Anzi, promise che uno dei prossimi giorni sarebbe certamente venuto a trovarlo, così, giusto per curiosità.

Cosa che realmente avvenne, più per noia che per convinzione. D’altronde a casa Marisa, vuoi per la spesa giornaliera, vuoi per le pulizie di casa, vuoi soprattutto per la mania del Burraco che aveva completamente soggiogato  lei e la sua congrega di amiche pettegole, poco lo sopportava se non durante il pranzo, la cena e i tre quarti d’ora di televisione in comune prima che l’abbiocco serale prendesse loro il sopravvento.

Così si ritrovò a fare quello che non avrebbe mai pensato di fare. Condividere le sue mattine e i suoi pomeriggi con altri che, come lui, vivevano di ricordi e di telefonate ai nipoti. Cosa quest’ultima che faceva raramente, perché chiamare l’Australia è ben più che fare di una semplice interurbana a Viterbo.

A malincuore, data anche la sua malcelata ritrosia a darsi ragione, dovette riconoscere che le giornate erano, improvvisamente, diventate più brevi e contemporaneamente piene, tanto che alla sera si sorprendeva a programmare il giorno dopo in funzione dei suoi impegni al circolo. In breve ne divenne parte attiva ed era ormai conosciuto da tutti.

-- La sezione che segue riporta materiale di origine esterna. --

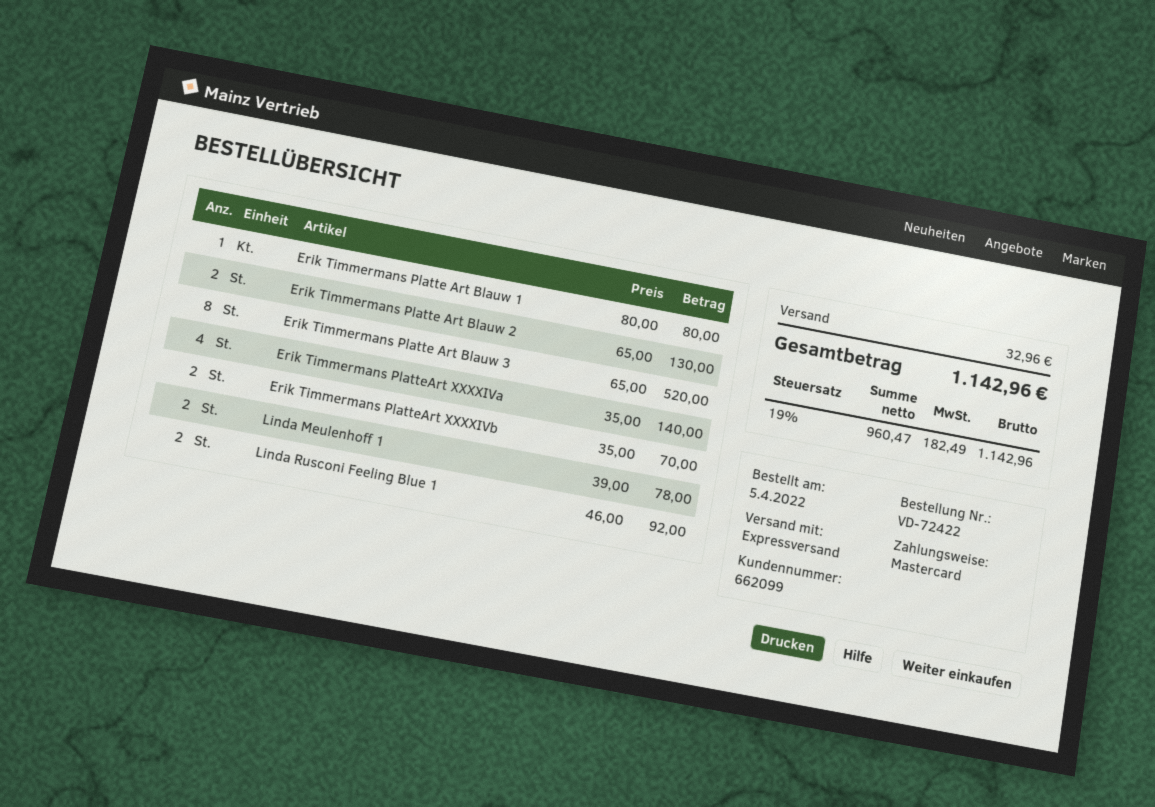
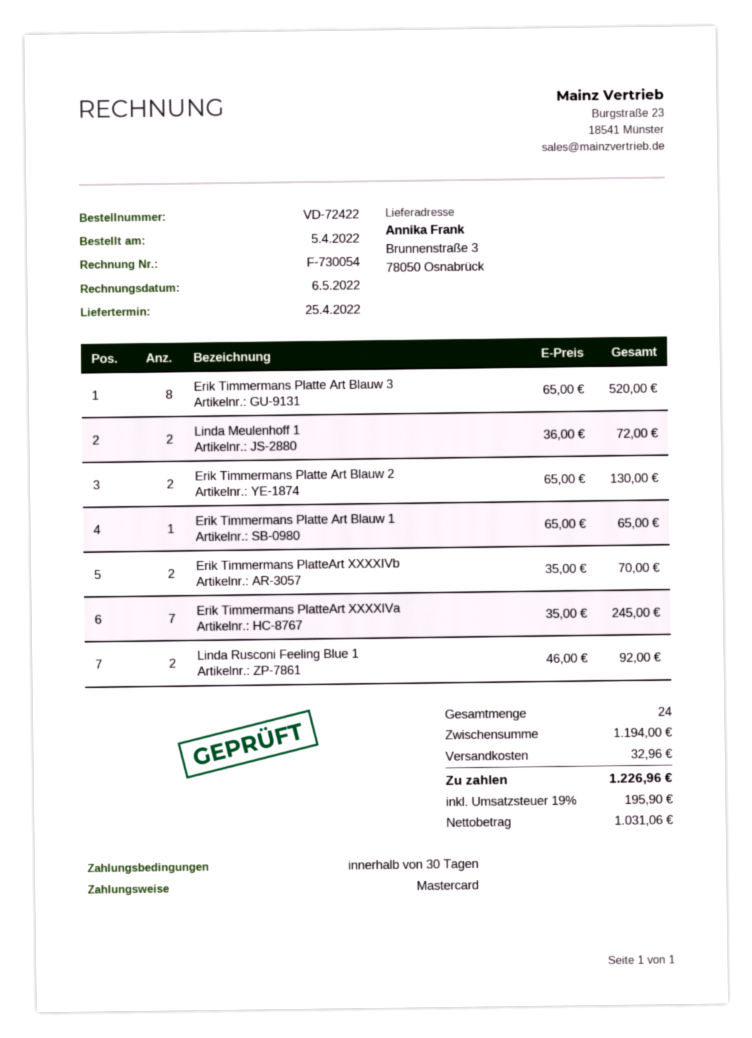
Erik Timmermans Platte Art Blauw 1: 1 x 80.00 = 80.00 -> 1 x 65.00 = 65.00
Erik Timmermans PlatteArt XXXXIVa: 4 x 35.00 = 140.00 -> 7 x 35.00 = 245.00
Linda Meulenhoff 1: 2 x 39.00 = 78.00 -> 2 x 36.00 = 72.00
net: 960.47 -> 1031.06
tax: 19% = 182.49 -> 19% = 195.90
total: 1142.96 -> 1226.96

In particolare però aveva ristretto ad una cerchia limitata le sue amicizie più strette. Come sempre, gli amici diventano tali per una questione chimica di empatia mista a chissà quali altri fattori psichici e caratteriali. Fatto sta che il caffè ogni mattina lo prendeva insieme a Egidio, il suo precettore, Ugo, maresciallo dei Carabinieri in congedo , Gianni, operaio metalmeccanico in mobilità ,estremista ortodosso di sinistra ai tempi di Lotta Continua ,e tutt’ora impegnato in riunioni Ideal-sovversive nelle quali, insieme ad altri nostalgici della ideologia Marxista, si parlava soprattutto di passato e poco di futuro .Infine Marcello, barbiere in pensione con la passione per il calcio e in particolare per la Lazio, della quale non si perde da tempo immemore una partita e che sa tutto dall’era di Chinaglia in poi.

Questo all’incirca era il connubio di amici che, verso le 8,30 di ogni giorno si ritrovava al tavolino, sempre quello lato finestrone, del bar del circolo. Bar che era gestito da una simpatica coppia di coniugi sardi, Bacchisio e Lucia che trasferivano ai clienti la tipica ospitalità e gentilezza della loro terra. E poi il caffè era decisamente buono.

Lettura del giornale, commenti su fatti nazionali, internazionali e soprattutto locali, gossip, qualche sbruffonata e un pizzico di ironia. E se la discussione degenera, sono certo che sarà proprio Rino a far da paciere anche in virtù dell’autorità derivata dal suo nome.

Ed è questo che proverò a raccontare, lettori di  Spaziolibero , cercando di non annoiarvi troppo. Quello che questi 4 amici al bar (chiedo scusa a  Gino Paoli) combinano ogni qualvolta si incontrano. Niente di epico, ma una piccola finestra sul mondo dove si affacciano persone comuni e un punto di vista scanzonato, genuino e un tantino dissacrante.

Appunto “L’occhio Severo (ma non troppo..)”.